** Opening Excerpted records block **

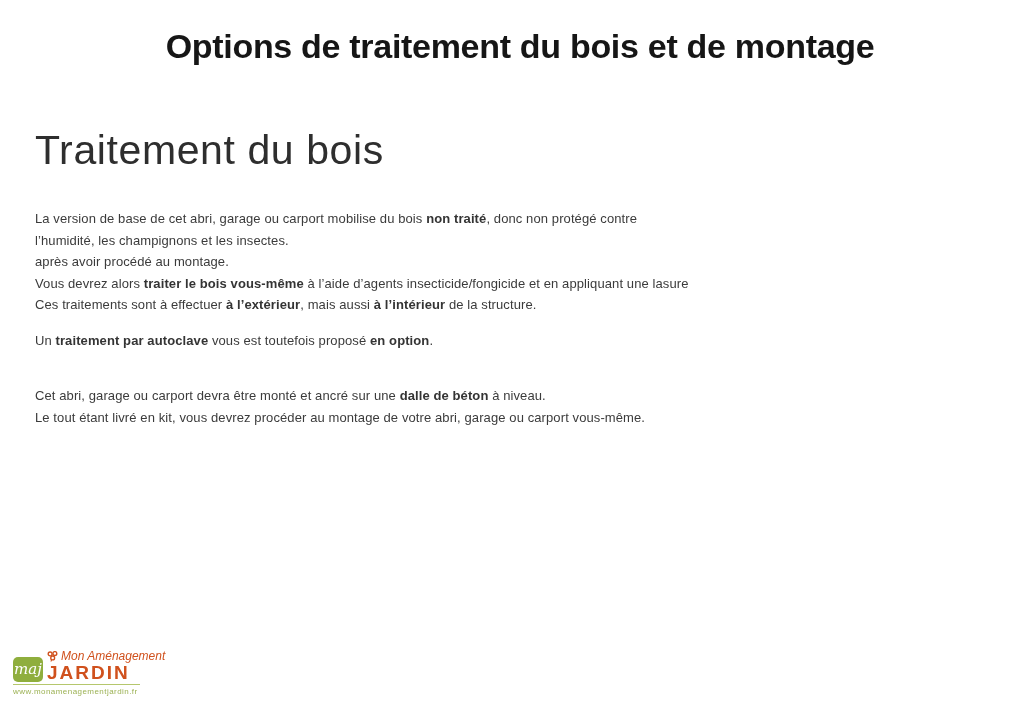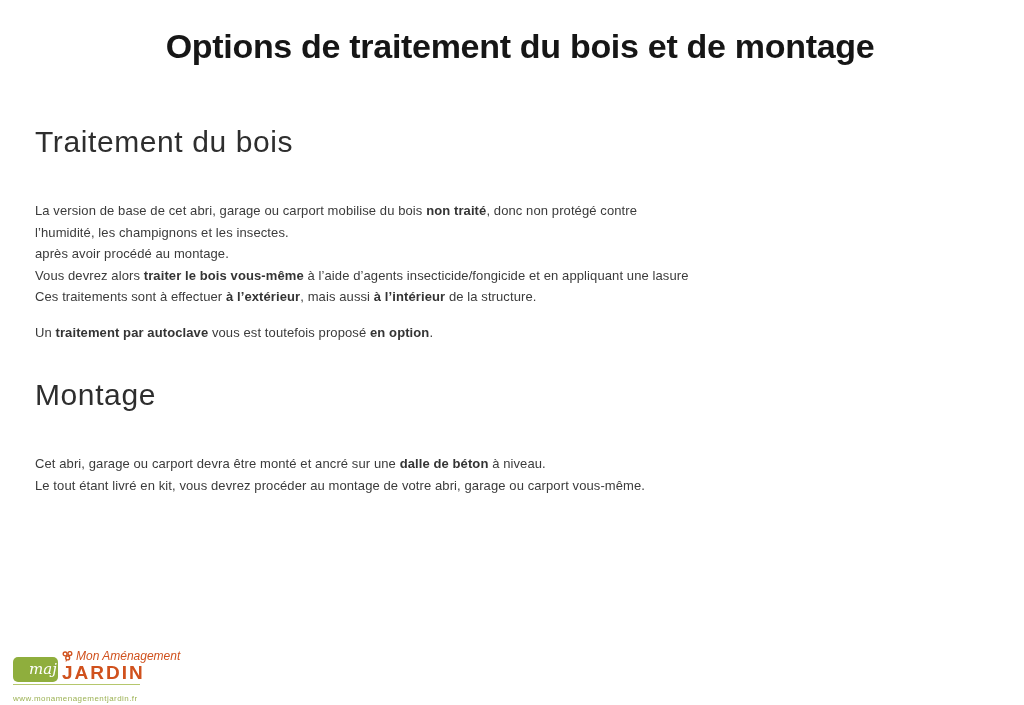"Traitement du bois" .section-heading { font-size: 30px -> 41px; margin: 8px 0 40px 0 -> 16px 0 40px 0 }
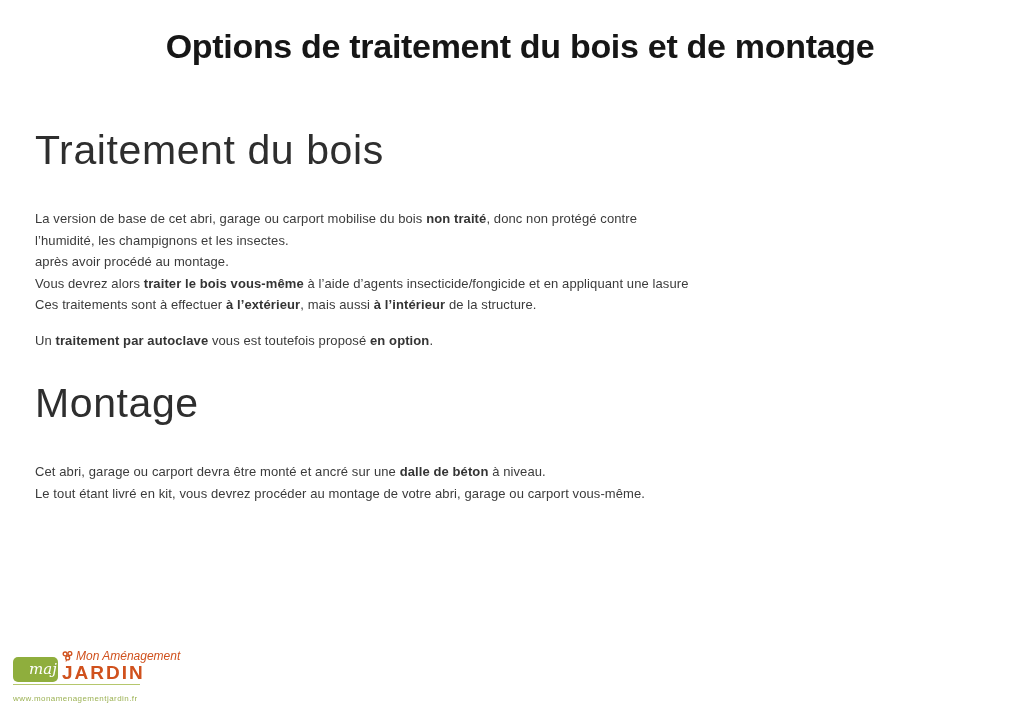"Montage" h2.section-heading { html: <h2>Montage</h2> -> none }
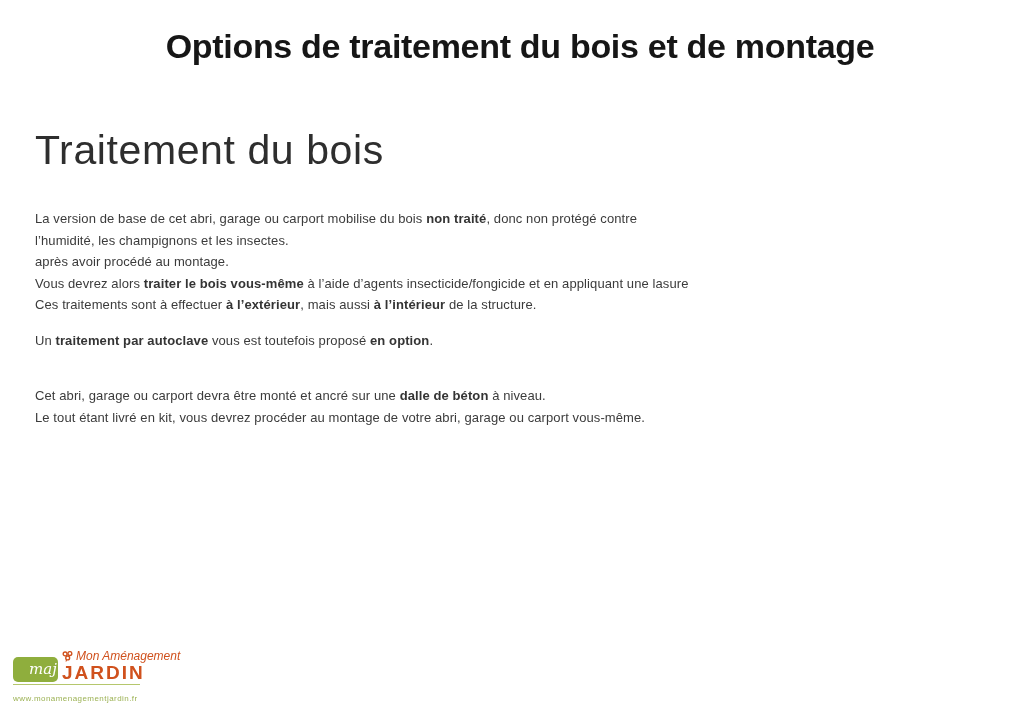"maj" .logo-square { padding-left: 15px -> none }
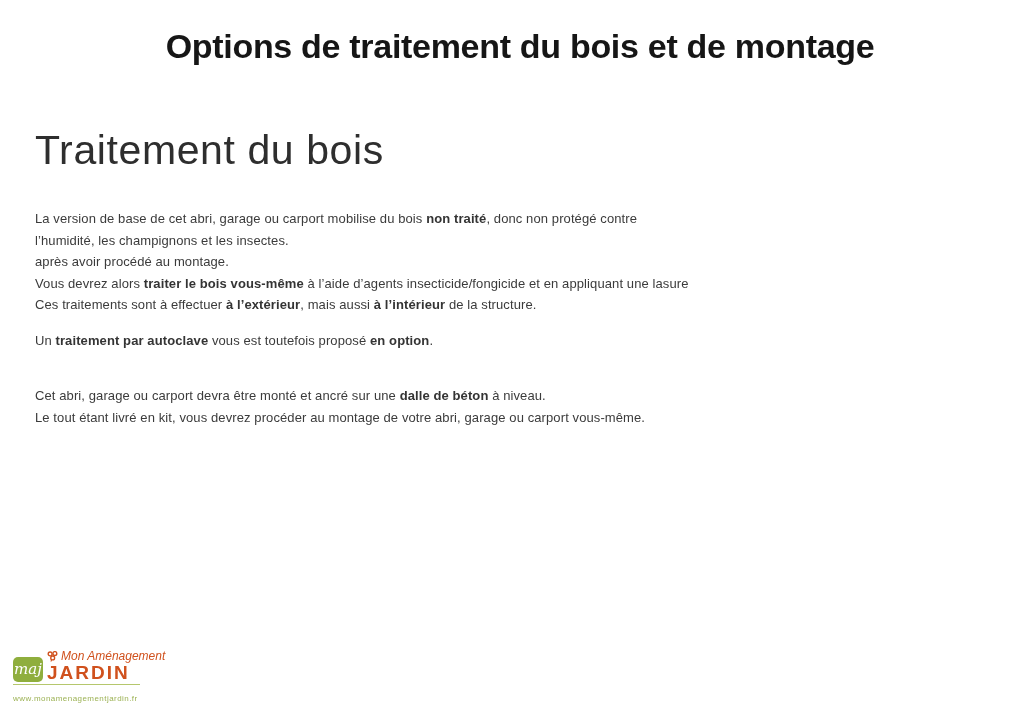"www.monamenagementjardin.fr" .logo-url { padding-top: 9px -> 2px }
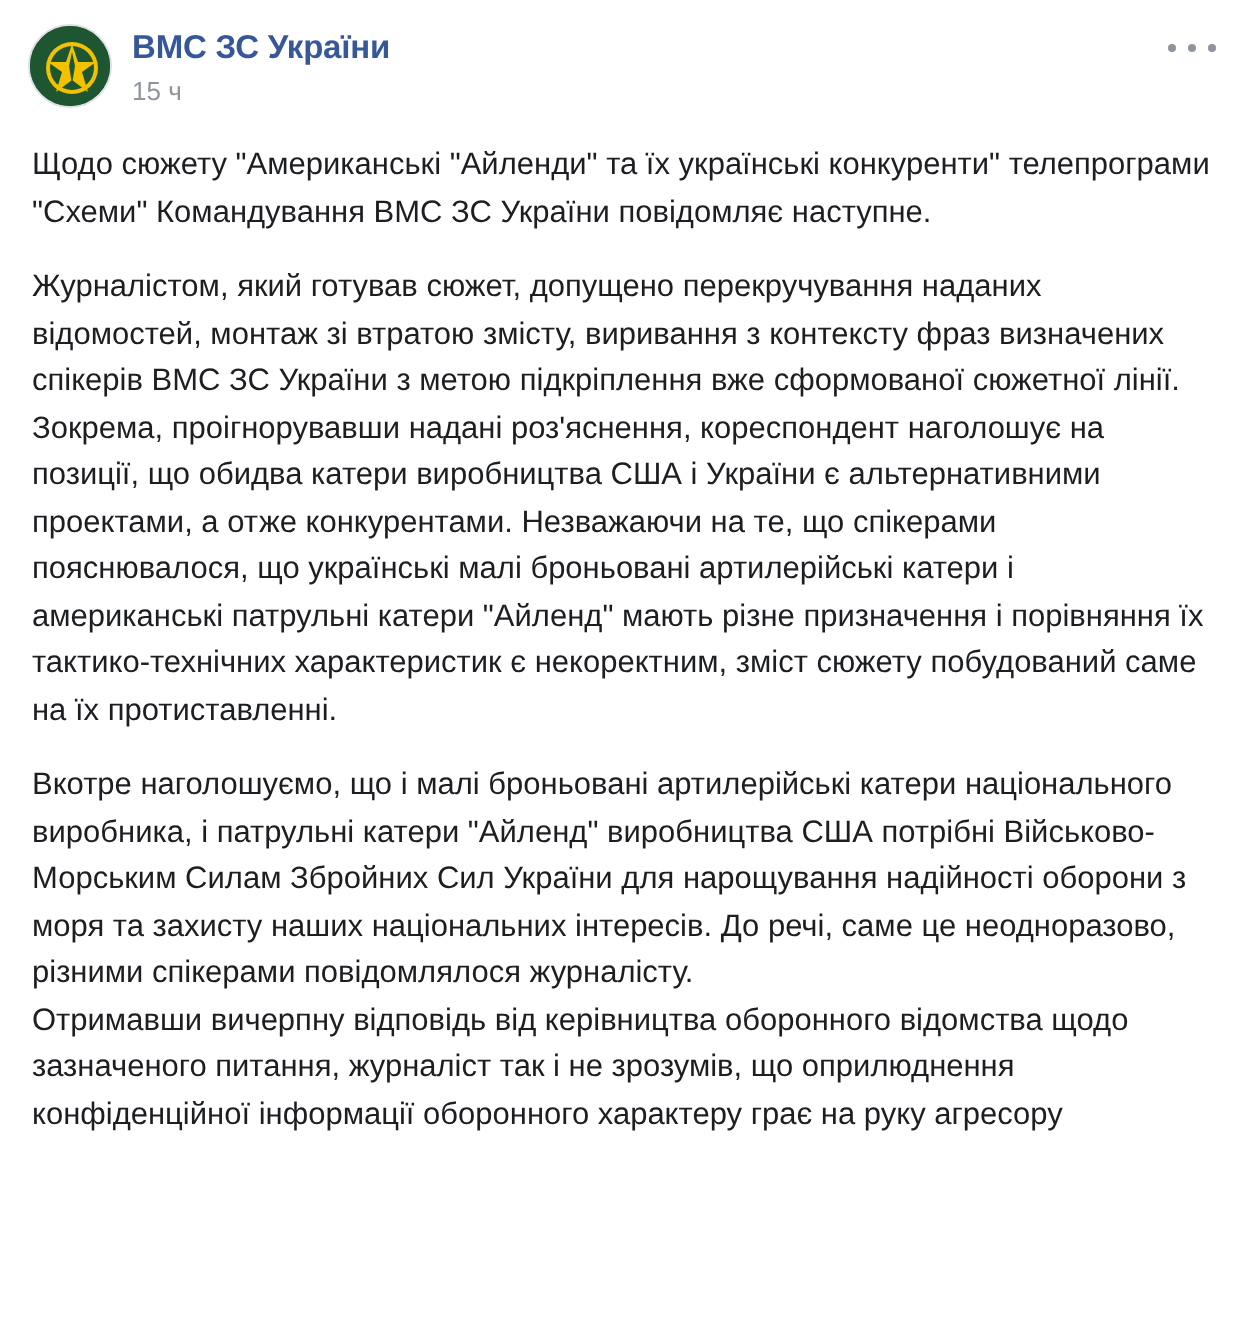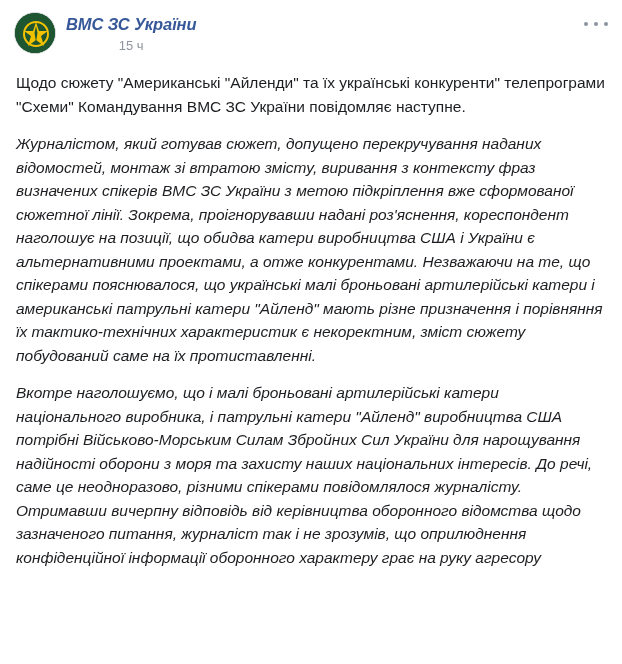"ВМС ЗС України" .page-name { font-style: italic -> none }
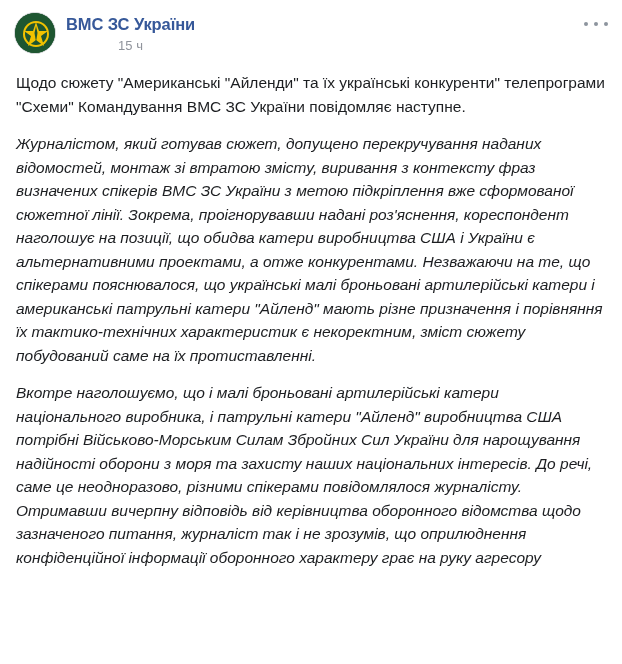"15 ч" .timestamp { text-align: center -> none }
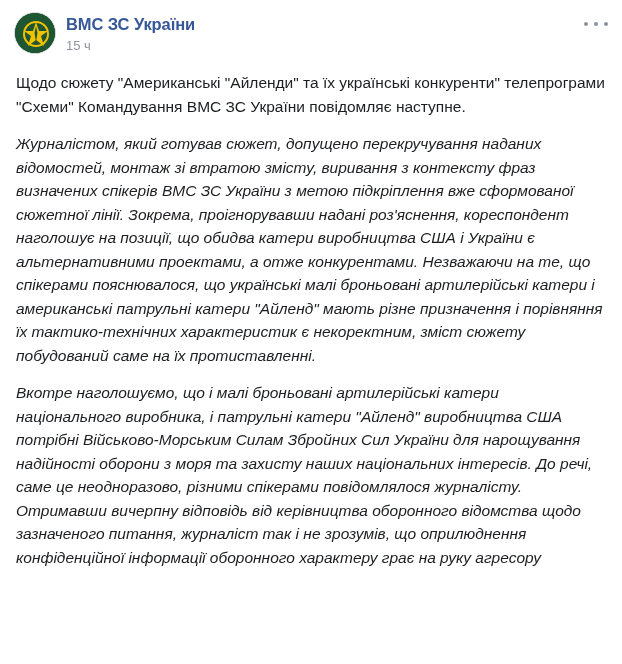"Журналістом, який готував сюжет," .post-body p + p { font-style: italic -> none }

** Closing Excerpted records block **

--- What you will do ---
Exactly retype each record above, dropping images.

--- Solution for this exercise ---
"Traitement du bois" .section-heading { font-size: 30px -> 41px; margin: 8px 0 40px 0 -> 16px 0 40px 0 }
"Montage" h2.section-heading { html: <h2>Montage</h2> -> none }
"maj" .logo-square { padding-left: 15px -> none }
"www.monamenagementjardin.fr" .logo-url { padding-top: 9px -> 2px }
"ВМС ЗС України" .page-name { font-style: italic -> none }
"15 ч" .timestamp { text-align: center -> none }
"Журналістом, який готував сюжет," .post-body p + p { font-style: italic -> none }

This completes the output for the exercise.